Oral
in
Workshop: Shift happens: Crowdsourcing metrics and test datasets beyond ImageNet
Contributed Talk 2: MetaShift: A Dataset of Datasets for Evaluating Contextual Distribution Shifts
Weixin Liang · Xinyu Yang · James Zou
Understanding the performance of machine learning models across diverse data distributions is critically important for reliable applications. Motivated by this, there is a growing focus on curating benchmark datasets that capture distribution shifts.
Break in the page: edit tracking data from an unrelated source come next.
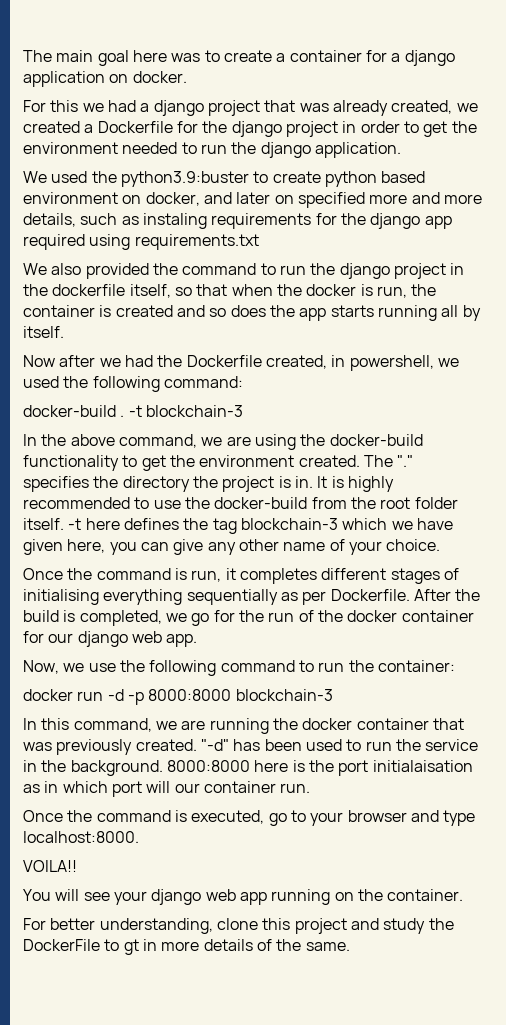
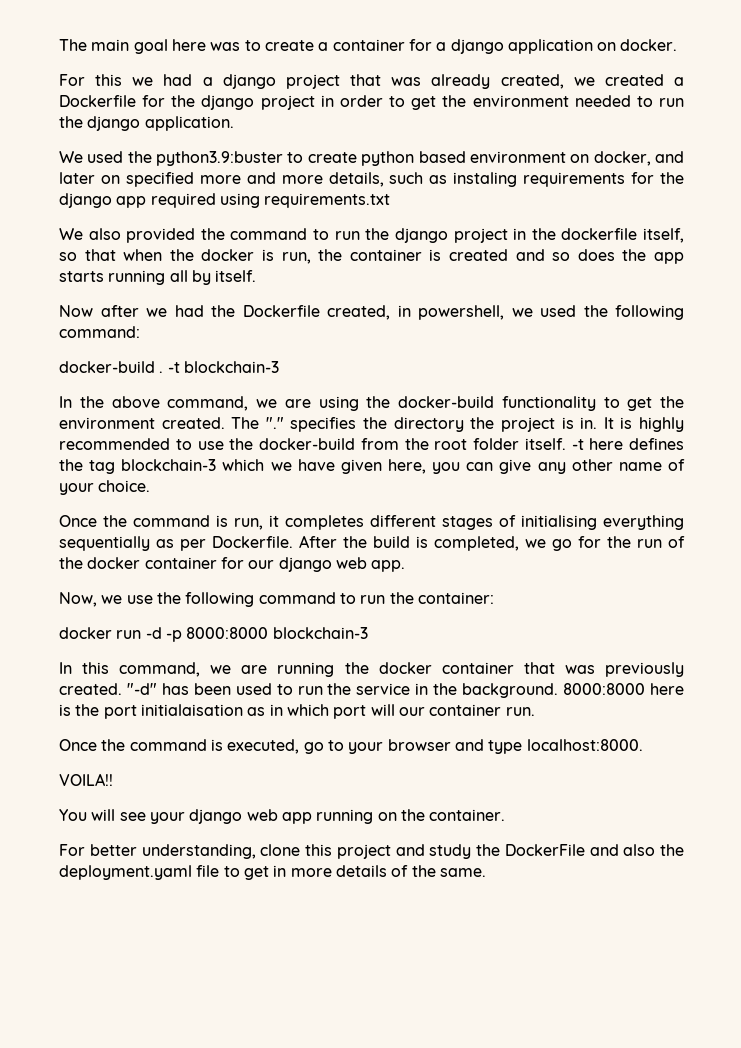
- For better understanding, clone this project and study the DockerFile to gt in more details of the same.
+ For better understanding, clone this project and study the DockerFile and also the deployment.yaml file to get in more details of the same.

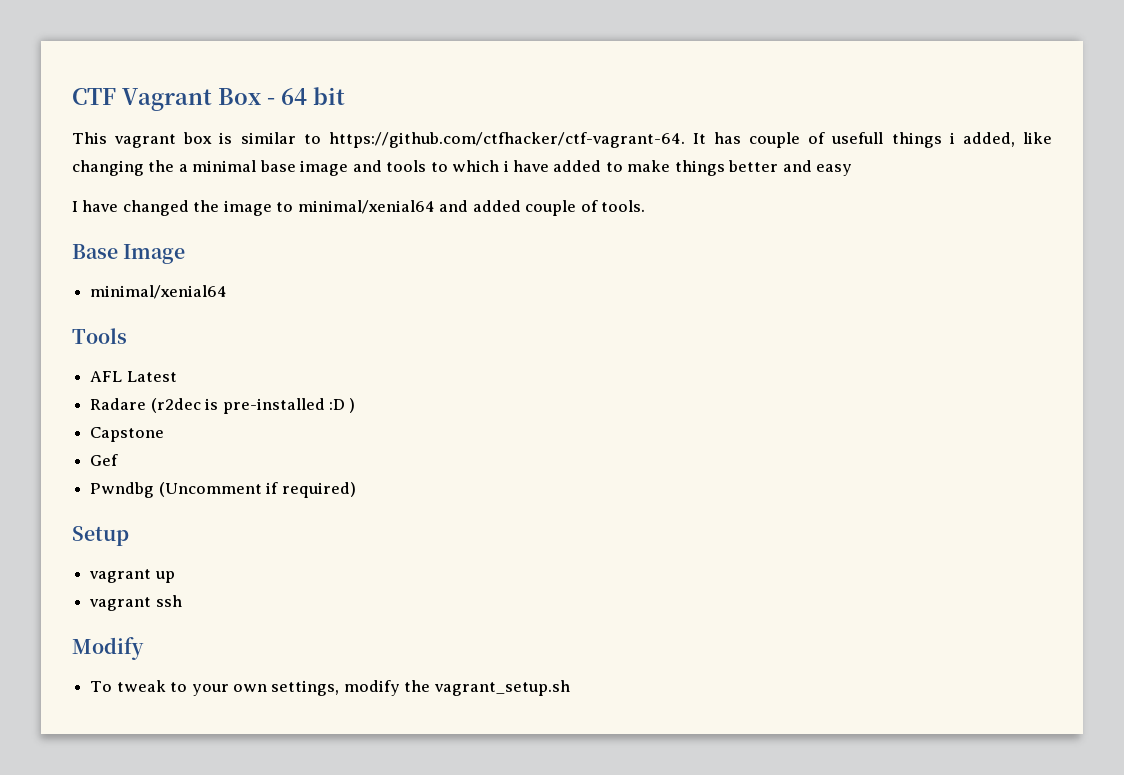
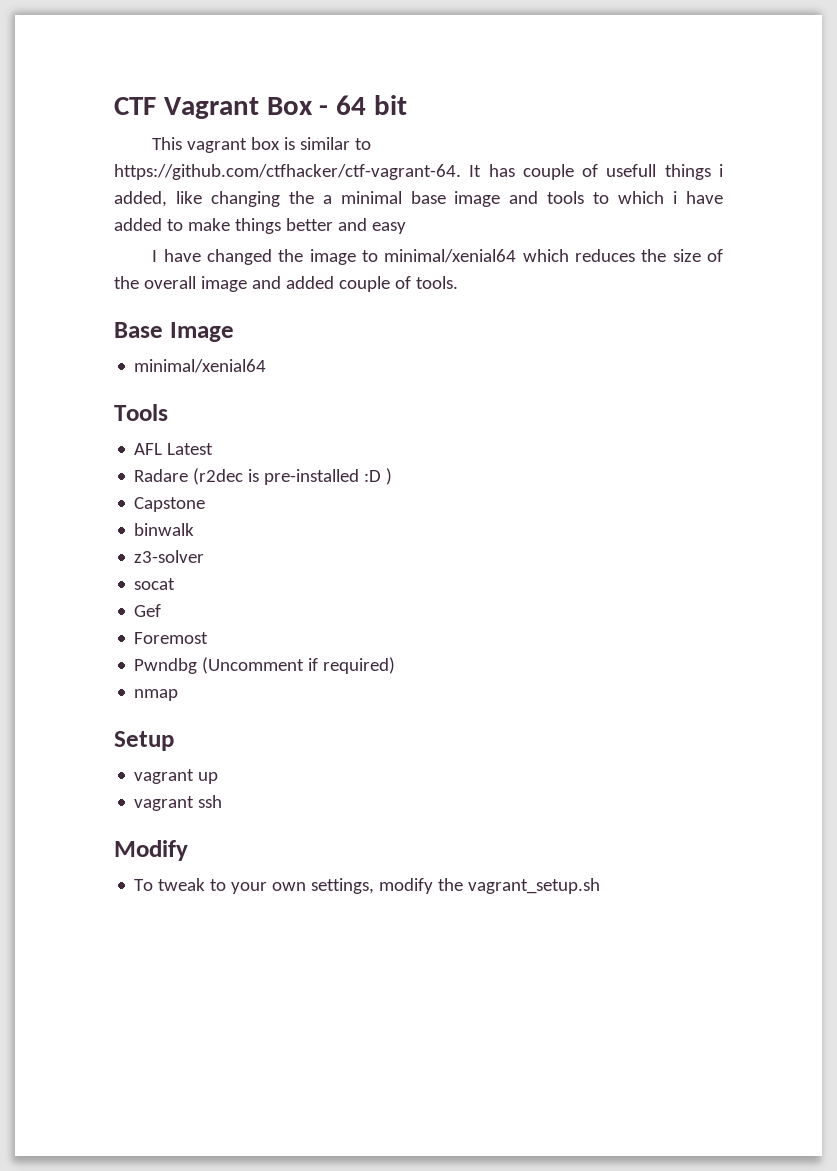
- I have changed the image to minimal/xenial64 and added couple of tools.
+ I have changed the image to minimal/xenial64 which reduces the size of the overall image and added couple of tools.
+ binwalk
+ z3-solver
+ socat
+ Foremost
+ nmap

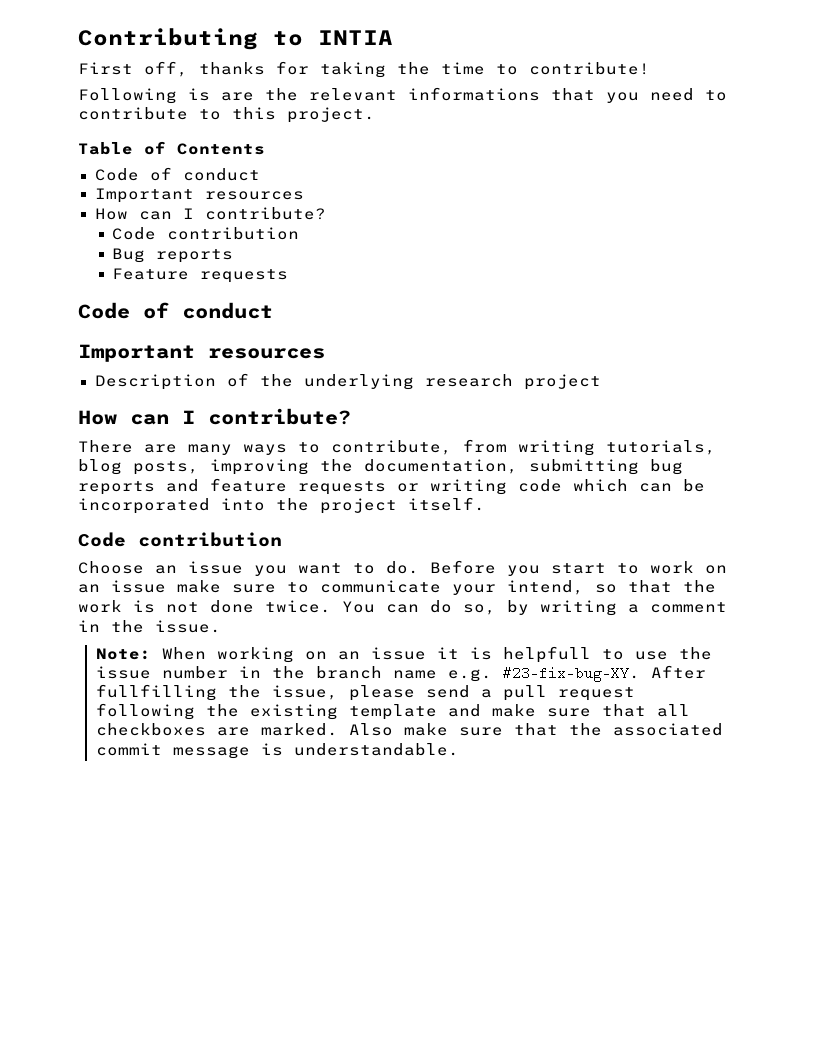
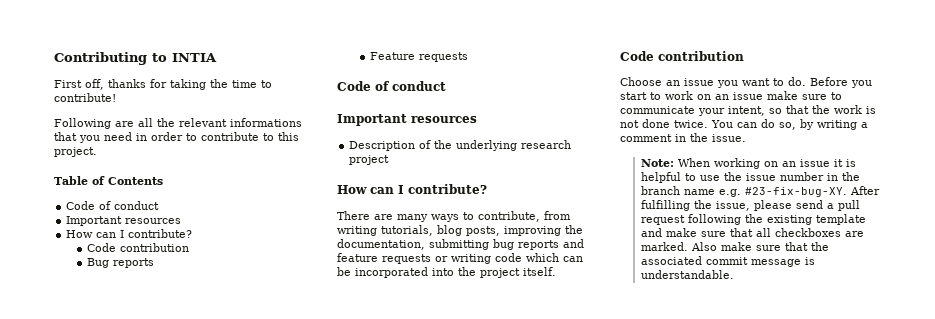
- Following is are the relevant informations that you need to contribute to this project.
+ Following are all the relevant informations that you need in order to contribute to this project.
- Before you start to work on an issue make sure to communicate your intend, so that the work is not done twice.
+ Before you start to work on an issue make sure to communicate your intent, so that the work is not done twice.
- Note: When working on an issue it is helpfull to use the issue number in the branch name e.g. #23-fix-bug-XY.
+ Note: When working on an issue it is helpful to use the issue number in the branch name e.g. #23-fix-bug-XY.
- After fullfilling the issue, please send a pull request following the existing template and make sure that all checkboxes are marked.
+ After fulfilling the issue, please send a pull request following the existing template and make sure that all checkboxes are marked.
In this work, we present MetaShift---a collection of 12,868 sets of natural images across 410 classes---to address this challenge. We leverage the natural heterogeneity of Visual Genome and its annotations to construct MetaShift. The key construction idea is to cluster images using its metadata, which provides context for each image (e.g. cats with cars or cats in bathroom) that represent distinct data distributions. MetaShift has two important benefits: first, it contains orders of magnitude more natural data shifts than previously available. Second, it provides explicit explanations of what is unique about each of its data sets and a distance score that measures the amount of distribution shift between any two of its data sets. Importantly, to support evaluating ImageNet trained models on MetaShift, we match MetaShift with ImageNet hierarchy. The matched version covers 867 out of 1,000 classes in ImageNet-1k. Each class in the ImageNet-matched Metashift contains 19.3 subsets capturing images in different contexts.